Let $C$ be a family of smooth (all but one curve is smooth, I'll explain later) cubic curves in $\mathbb{P}_{\mathbb{C}}^2$ with the following property: given any two elements $a,b \in C$, the curves $a$ and $b$ intersect only at one point, namely $p$, with intersection multiplicity $9$. Because they only intersect once, every point in the projective plane other than $p$ lies on at most one cubic curve in $C$. Furthermore, we've shown that each point in the projective plane other than $p$ lies on exactly one cubic curve in $C$. Hence, we can assign to each point in $\mathbb{P}_{\mathbb{C}}^2$, a tangent vector. Thus we can construct a vector field on the projective plane this way.
Concerning the one non-smooth cubic curve: It has a nodal singularity at $p$. So when we construct the vector field, we can simply take the tangent vector that corresponds with all of the other cubic curves.
I'm wondering if such a vector field that arises from a situation like this has a name, or whether it is even an interesting object to look at.
Questions I'm wondering about: Which vector fields can be constructed in this way?
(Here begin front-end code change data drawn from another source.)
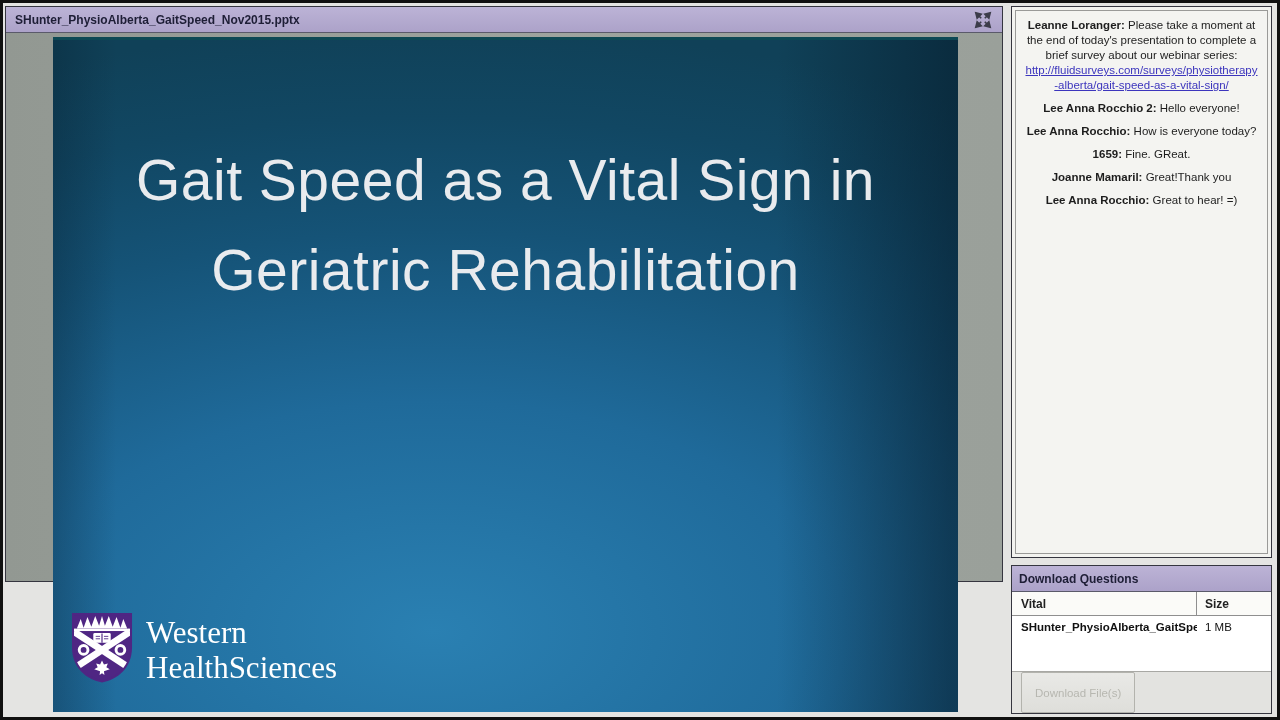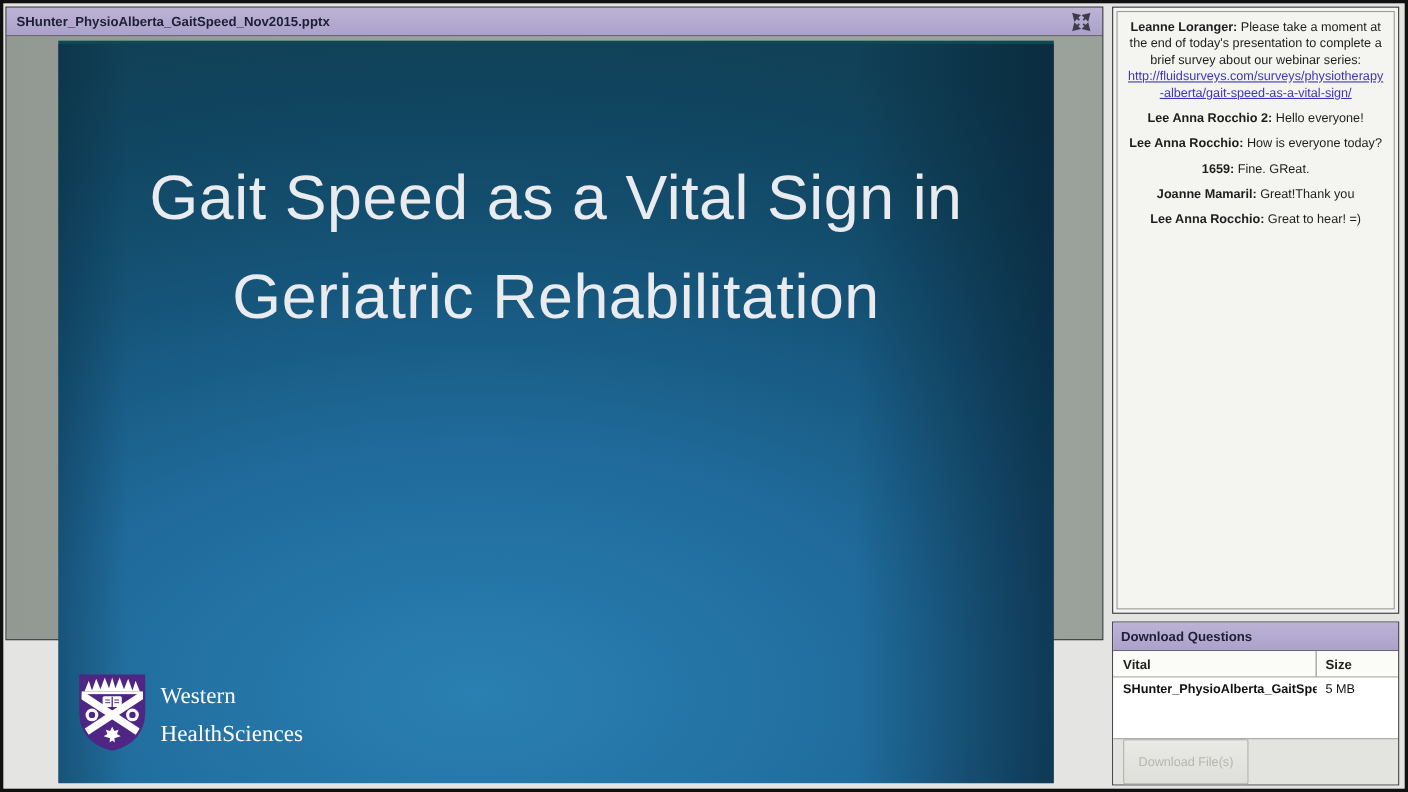--- a/index.html
+++ b/index.html
@@ -52,21 +52,21 @@
     position: absolute; top: 420px; right: 103px;
     text-align: right; color: #a7d2ec;
     font-size: 29px; line-height: 45px; font-weight: 400;
   }
   .slide-logo {
     position: absolute; left: 18px; top: 572px;
     display: flex; align-items: center; gap: 13px;
   }
   .logo-text {
     color: #ffffff; font-family: "Liberation Serif", serif;
-    font-size: 21px; line-height: 35px; font-weight: 400;
+    font-size: 31px; line-height: 35px; font-weight: 400;
   }
 
   
   .side-pod {
     position: absolute; left: 1011px; width: 261px;
     border: 1px solid #35353f; background: #f3f3f0;
     display: flex; flex-direction: column;
   }
   #chat-pod { top: 6px; height: 552px; }
   #handouts-pod { top: 565px; height: 149px; background: #ffffff; }
@@ -201,20 +201,20 @@
     <div class="pod-titlebar">
       <span>Download Questions</span>
     </div>
     <div class="hd-header-row">
       <span class="hd-col-name">Vital</span>
       <span class="hd-col-size">Size</span>
     </div>
     <div id="hd-rows">
         <div class="hrow">
           <div class="cell-name">SHunter_PhysioAlberta_GaitSpeed</div>
-          <div class="cell-size">5 MB</div>
+          <div class="cell-size">1 MB</div>
         </div>
       </div>
     <div class="hd-footer">
       <button class="download-btn" disabled="">Download File(s)</button>
     </div>
   </div>
 </div>
 
 </body></html>

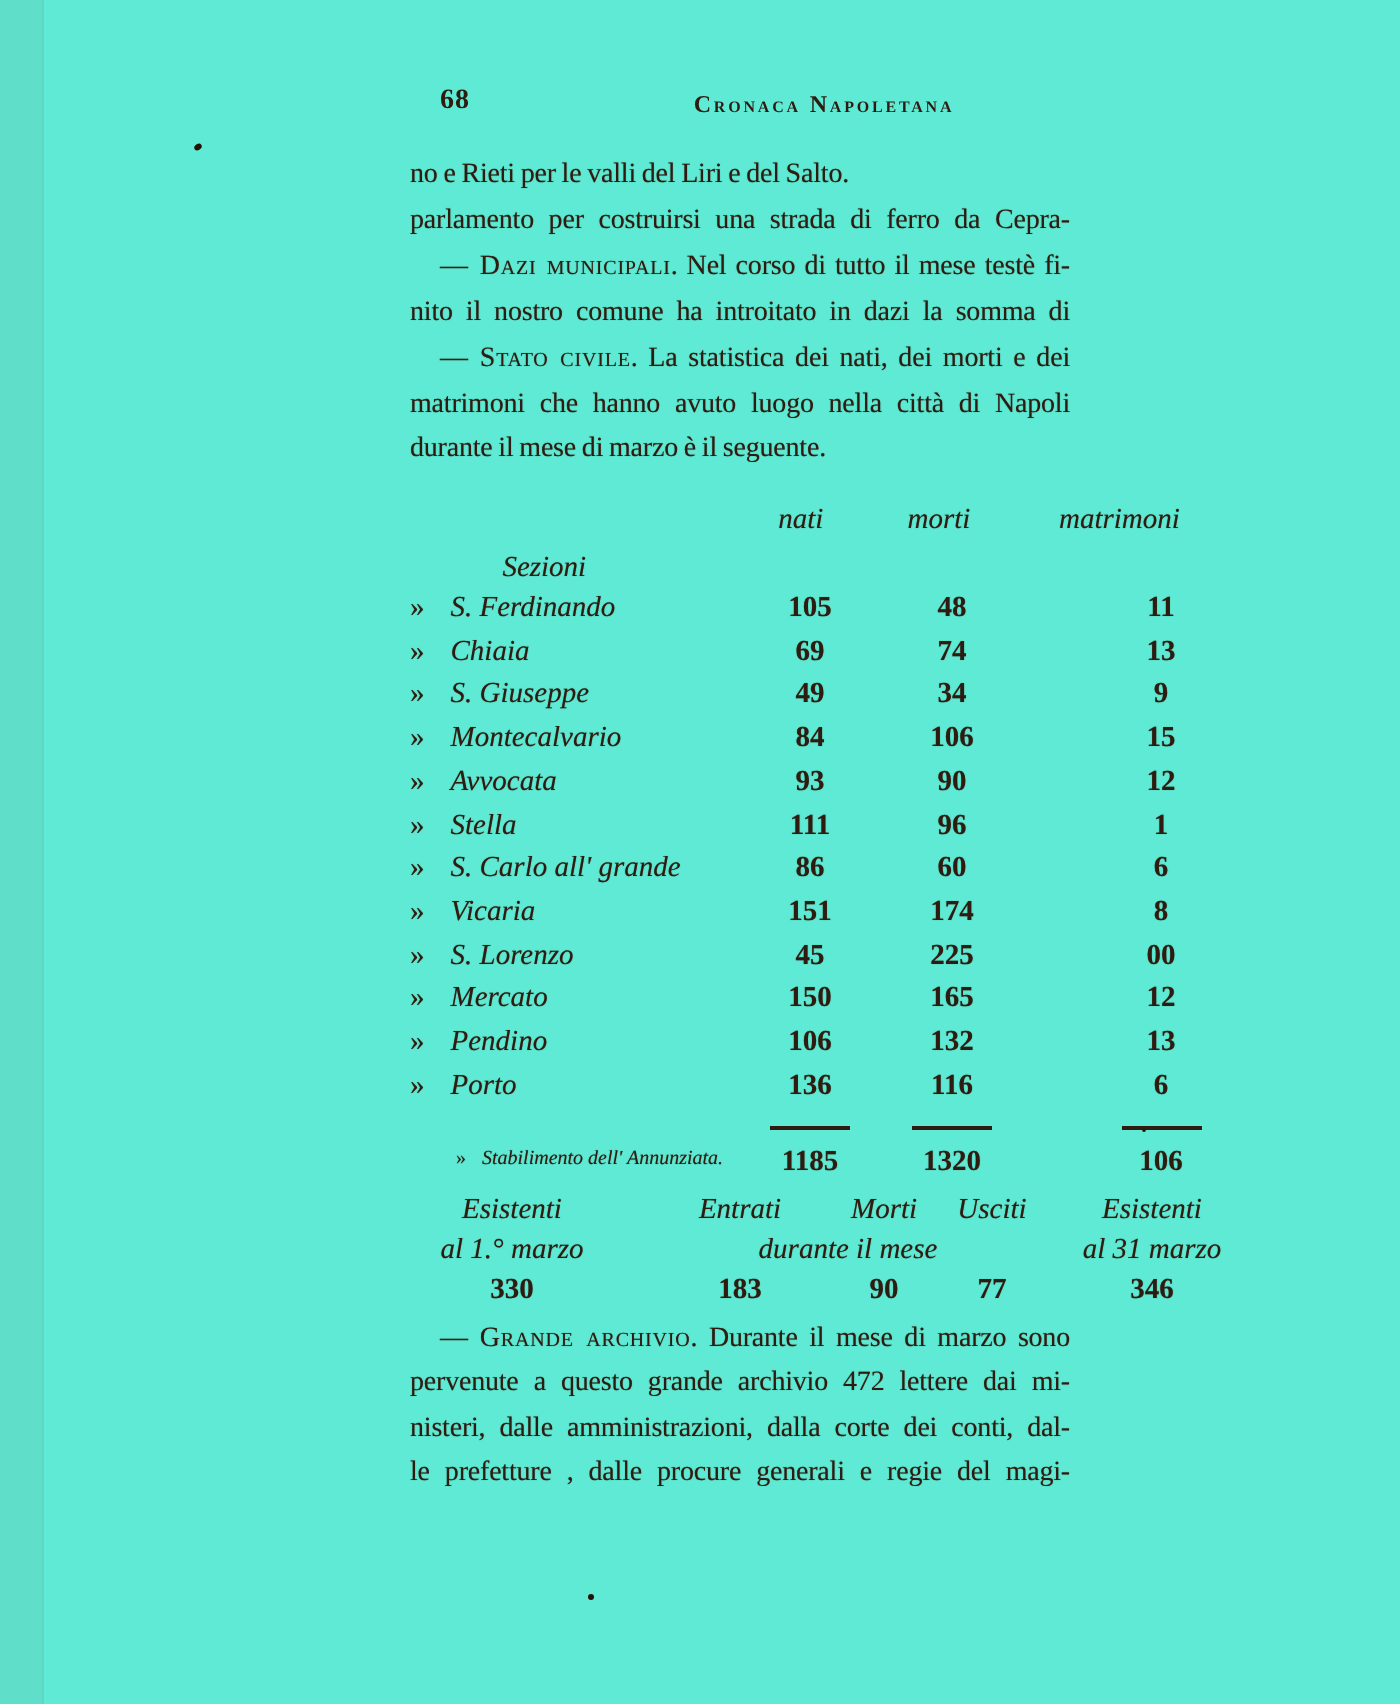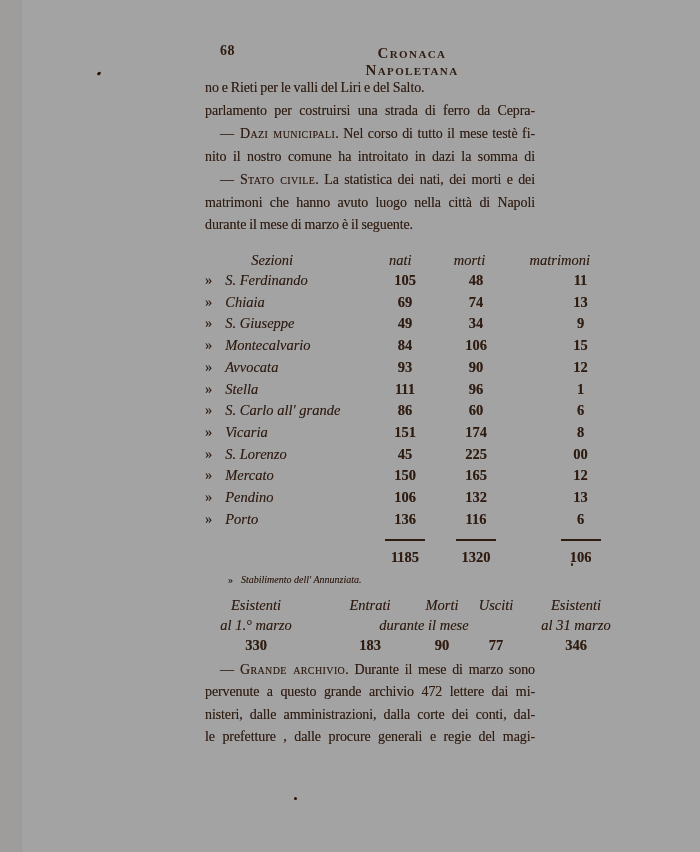--- a/index.html
+++ b/index.html
@@ -1,40 +1,40 @@
 <!DOCTYPE html>
 <html><head>
 <meta charset="utf-8">
 <style>
   html,body{margin:0;padding:0;}
   .page{
     position:relative;
     width:700px;height:852px;
-    background:#a3a3a3;
+    background:#5eead4;
     overflow:hidden;
     font-family:"Liberation Serif","DejaVu Serif",serif;
     color:#2f1c11;
   }
   .edge-strip{
     position:absolute;left:0;top:0;width:21px;height:852px;
     background:rgba(120,90,50,0.07);
     border-right:1px solid rgba(120,90,50,0.05);
   }
   .speck{position:absolute;background:#241207;border-radius:50%;}
   .speck-1{left:97px;top:72px;width:4px;height:3px;transform:rotate(-35deg);}
   .speck-2{left:294px;top:797px;width:3px;height:3px;}
   .speck-3{left:571px;top:563px;width:2px;height:3px;}
 
   .pagenum{
     position:absolute;left:220px;top:43px;
     font-size:14px;font-weight:700;letter-spacing:0.5px;
   }
   .running-title{
     position:absolute;left:337px;top:45px;width:150px;
-    text-align:center;font-size:15px;font-weight:700;
+    text-align:center;font-size:12px;font-weight:700;
     font-variant:small-caps;letter-spacing:1.4px;
   }
 
   .body-text,.archivio{
     position:absolute;left:205px;width:330px;
     font-size:14px;line-height:22.9px;
     letter-spacing:-0.1px;word-spacing:-0.5px;
     text-shadow:0 0 0.5px rgba(47,28,17,0.5);
   }
   .body-text{top:77px;}
@@ -49,21 +49,21 @@
   .stats{
     position:absolute;left:205px;top:250px;width:400px;
     text-shadow:0 0 0.5px rgba(47,28,17,0.5);
   }
   .trow,.thead,.rules-row,.totals-row{display:flex;}
   .c-name{width:165px;}
   .c-nati{width:70px;text-align:center;}
   .c-morti{width:72px;text-align:center;}
   .c-mat{width:93px;text-align:center;padding-left:44px;box-sizing:content-box;width:49px;}
   .thead{font-style:italic;font-size:14.5px;line-height:20px;}
-  .thead .c-name{text-align:center;padding-right:27px;box-sizing:border-box;}
+  .thead .c-name{text-align:center;padding-right:27px;box-sizing:border-box;margin-top:24px;}
   .thead .c-mat{width:93px;padding-left:10px;}
   .trow{line-height:21.7px;font-size:14.5px;}
   .trow .nm{font-style:italic;margin-left:13px;}
   .trow .mk{font-style:normal;}
   .num{font-weight:700;font-size:14.5px;}
   .rules-row{margin-top:9px;height:3px;}
   .rules-row .rule{display:block;width:40px;height:0;border-top:2px solid #2f1c11;margin:0 auto;}
   .totals-row{margin-top:7px;line-height:17px;}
Do all of the vector fields constructed in this way share certain properties? etc. I'm an undergraduate looking to write a senior thesis this year and this would be an extension of my REU project from the summer.
Probably implicit differentiation and gradient flows, for functions on the plane. Your families might be projectivizations of $F(x,y)=c$ with $c$ variable and $F$ fixed. Implicit differentiation gives the vector field perpendicular to yours, and gradient flow of $F$ might be the thing you have in mind, up to a choice of parameterization, or a replacement of $F$ by another function with the same level sets.